I had been planning for a while to write a series of articles about my experiences with telecommuting. Prompted by Cal Evans blog post about remote developers I decided it was time.
My current position as a “software engineer” for XML Team Solutions is a 100% telecommuting job. In fact, all of us telecommute:
- I’m in Milton (about 40 minutes or so west of Toronto)
- two in Toronto
- one in Sauble Beach, Ontario, Canada (a small town on the eastern shores of Lake Huron)
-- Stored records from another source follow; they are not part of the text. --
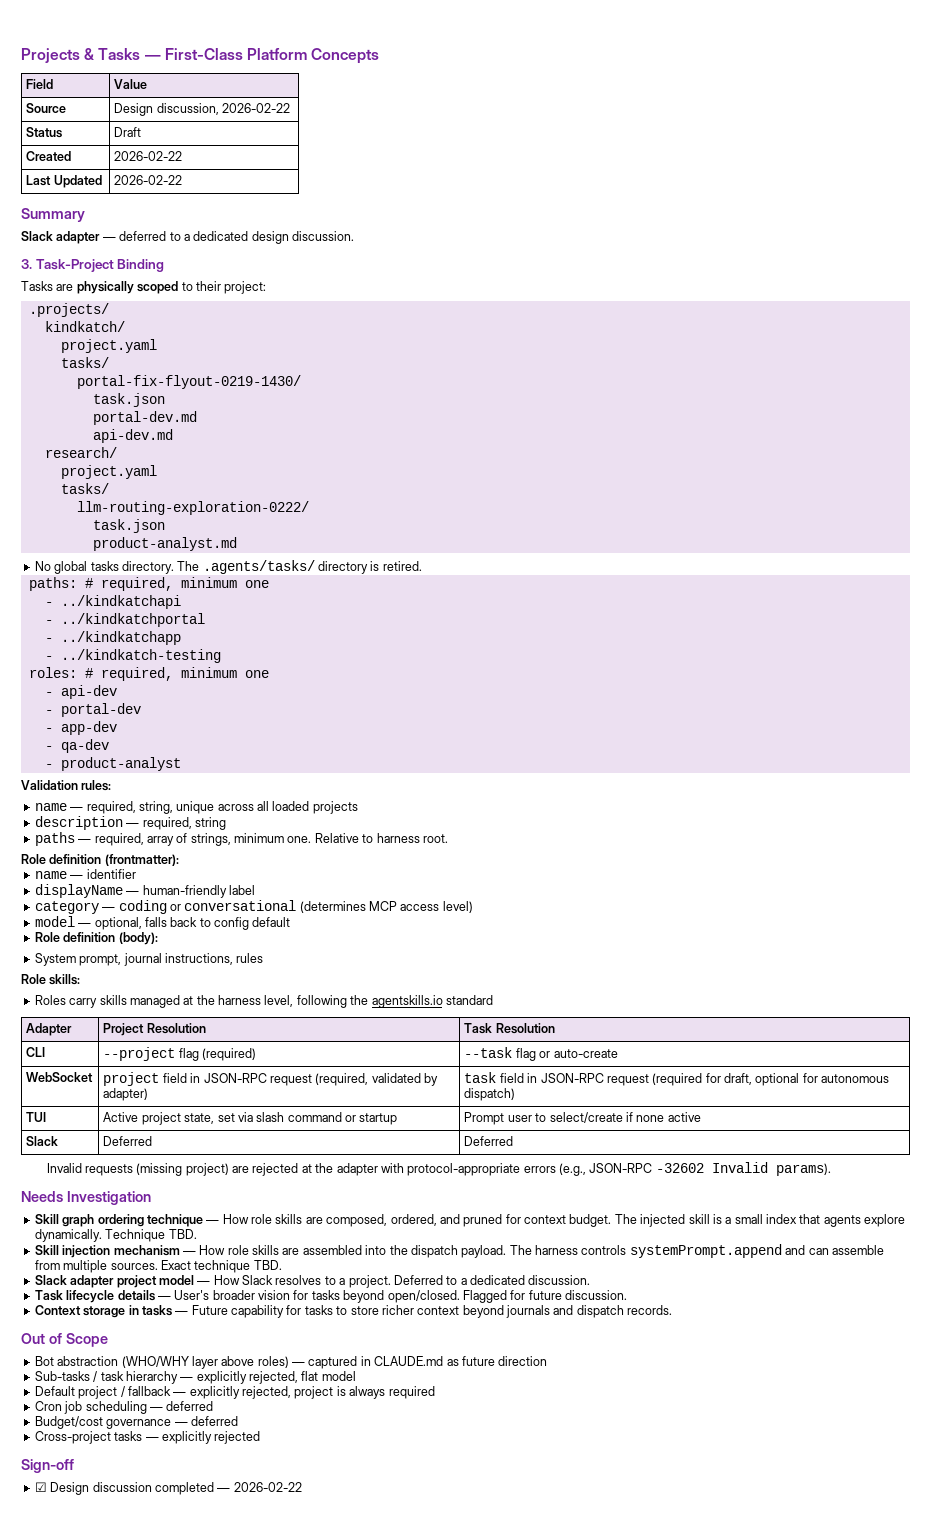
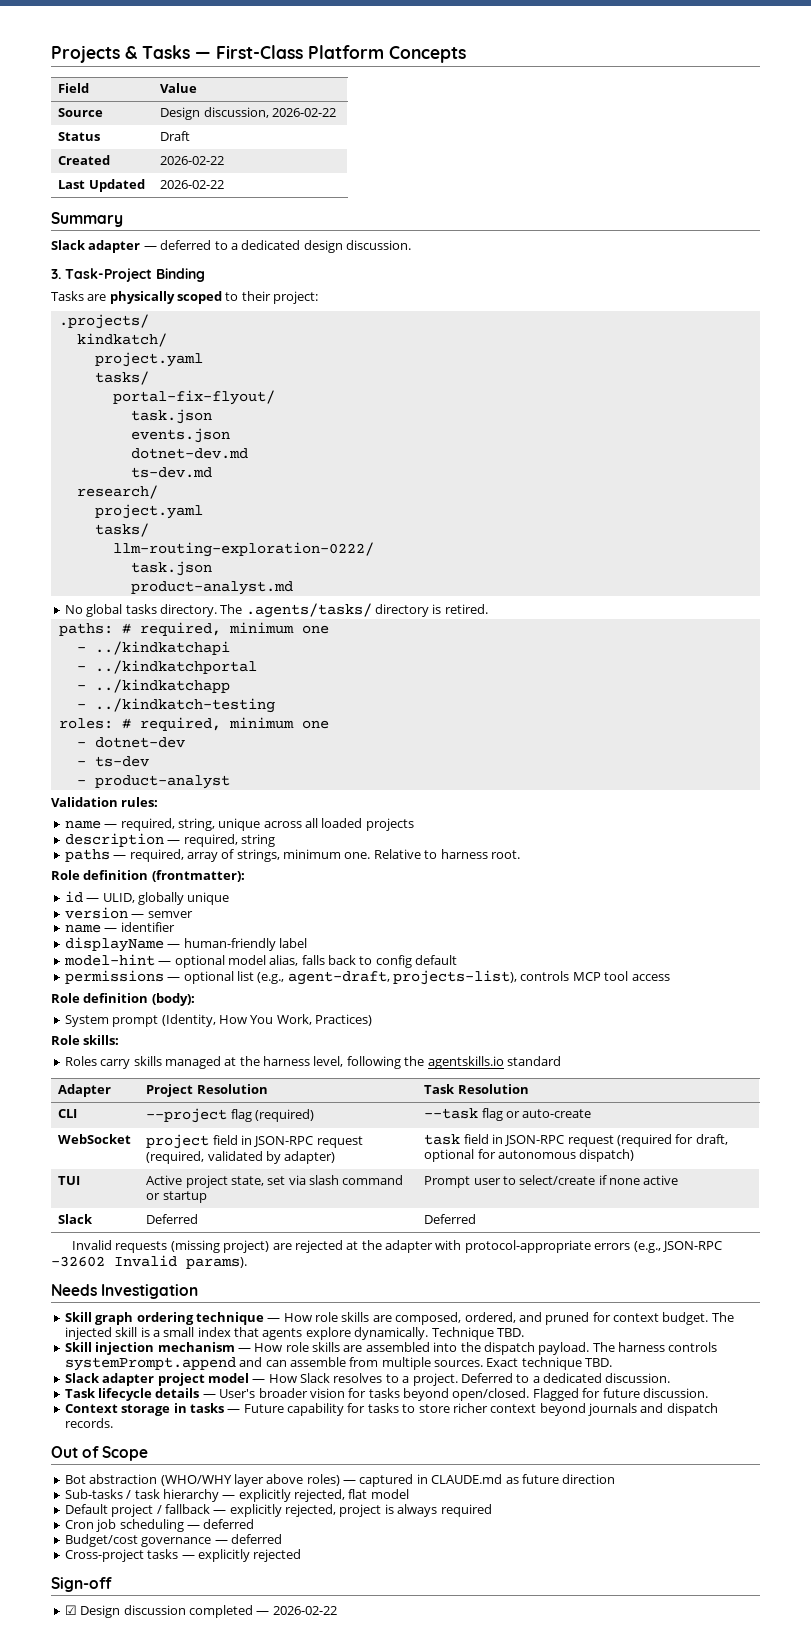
- portal-fix-flyout-0219-1430/
+ portal-fix-flyout/
  task.json
- portal-dev.md
- api-dev.md
+ events.json
+ dotnet-dev.md
+ ts-dev.md
- - api-dev
- - portal-dev
- - app-dev
- - qa-dev
+ - dotnet-dev
+ - ts-dev
+ id — ULID, globally unique
+ version — semver
- category — coding or conversational (determines MCP access level)
- model — optional, falls back to config default
+ model-hint — optional model alias, falls back to config default
+ permissions — optional list (e.g., agent-draft, projects-list), controls MCP tool access
  Role definition (body):
- System prompt, journal instructions, rules
+ System prompt (Identity, How You Work, Practices)

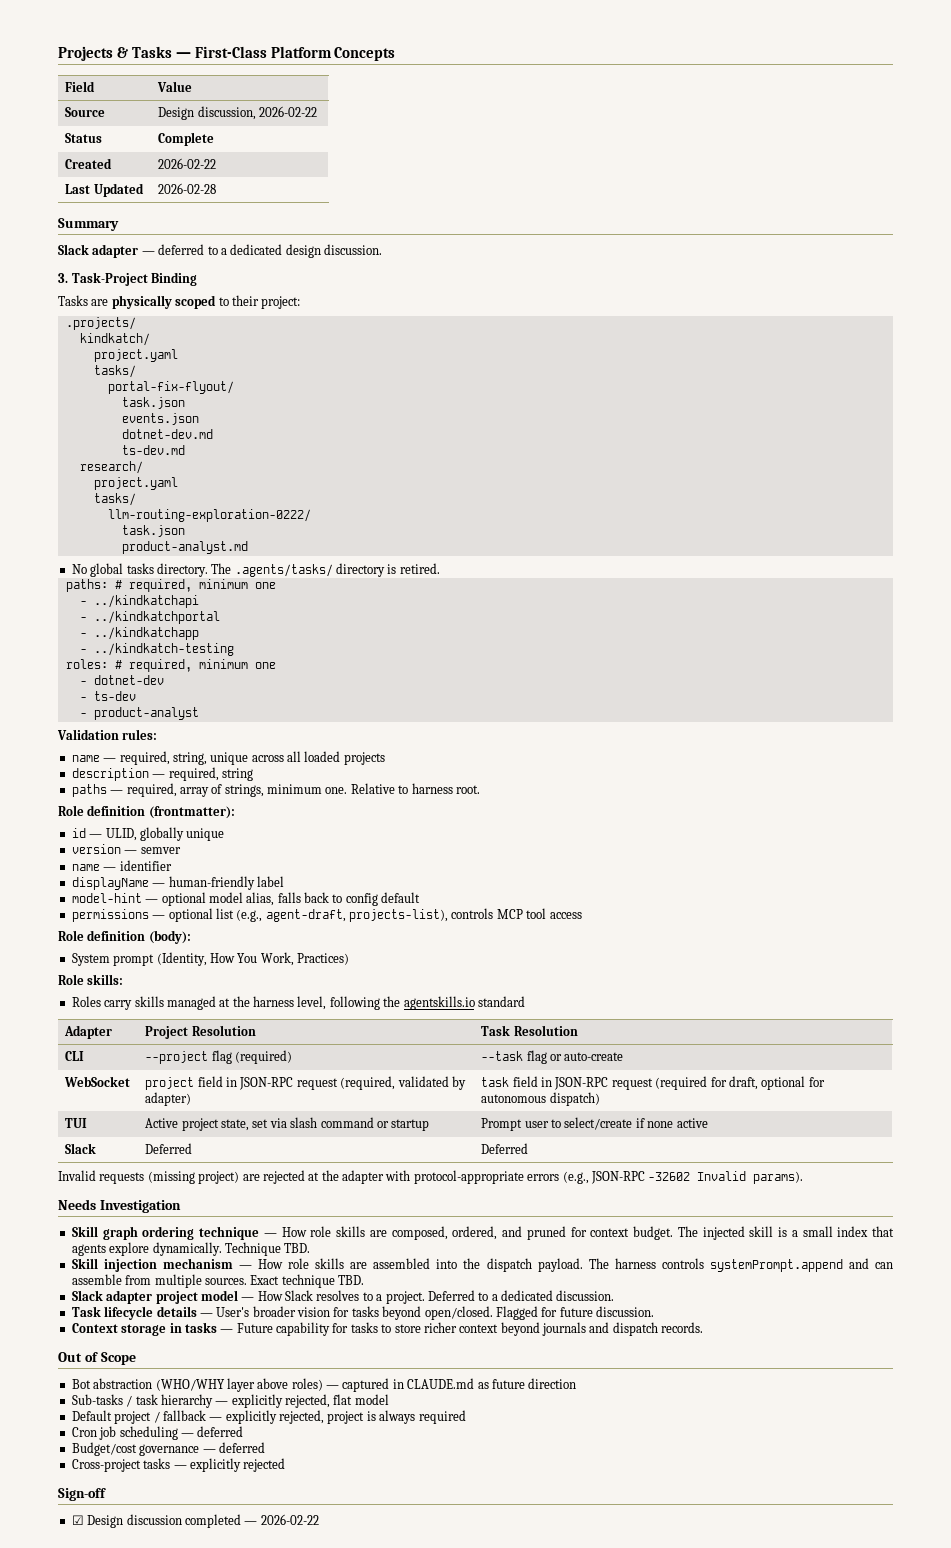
- Status | Draft
+ Status | Complete
- Last Updated | 2026-02-22
+ Last Updated | 2026-02-28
- one in Victoria, British Columbia, Canada
- one in Beverly Hills, California, USA
- one Connecticut, USA
Now, when you have a company where none of your fellow employees works in the same city, let alone the same country, you quickly find out what the key issue really is: trust. If you don’t trust that the people who work with are professional enough to GET SHIT DONE then telecommuting will not work. It really is that simple. I’ve met my boss in person a grand total of 3 times. Sure, there have been some video chats and phone calls but we’ve only actually been together on three occasions: our corporate retreat just after I got hired, once to attend a trade show in Florida, and once just recently to attend a trade show in Pittsburgh. Unlike a lot of people, I do not dread meeting my boss. ;)
Look, I know that some people who manage developers are convinced that if they were to allow telecommuting on a regular basis that people would instead spend time screwing around instead of getting work done. This attitude is unfortunately very common. Even more disappointing are the people who *do* screw around when telecommuting instead of actually working. I guess they don’t realize how it’s hurting their chances of doing it going forward.
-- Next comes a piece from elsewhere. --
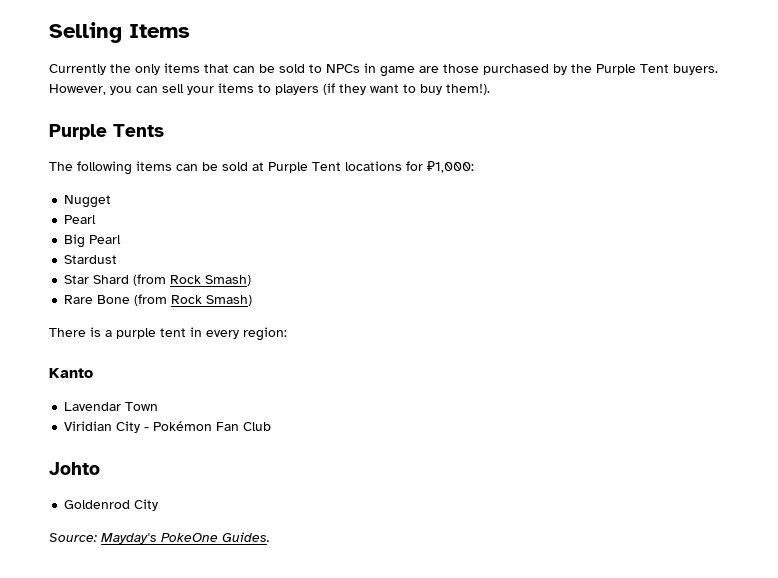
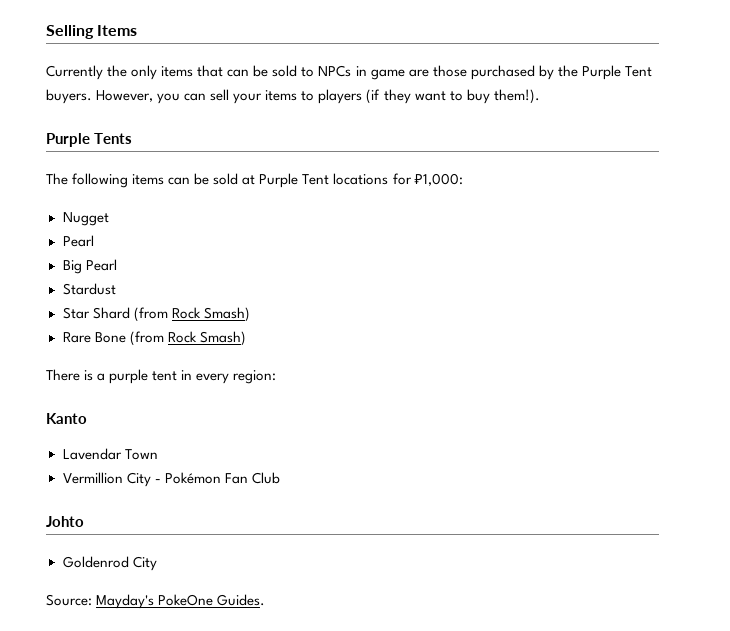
- Viridian City - Pokémon Fan Club
+ Vermillion City - Pokémon Fan Club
The “command-and-control” management style that seems to be applied at some software companies creates an adversarial relationship between employees and employer. By forcing you to come into an office to work every day, it is a not-so-subtle message that you are not trusted to get things done without supervision. I’ve been through this in my own professional career, and sometimes this attitude is warranted. If you’ve had the misfortune of having (or working with) a group of employees more interested in goofing off than doing the job that the business requires, then you know what I’m talking about here. However, I’m more interested in the idea of the value of trust in telecommuting and hiring employees that you can trust to get work done.
Now before you start dismissing what I’m saying here, I understand that there is usually a really good reason to have all your developers in one place other than you want to keep an eye on them: meetings. But then again, don’t people have conference calls all the time? Or is there something about collaborative developer work that people think does not work with telecommuters? In my next installment I will talk about what I think are the critical tools for managing collaboration amongst telecommuting developers.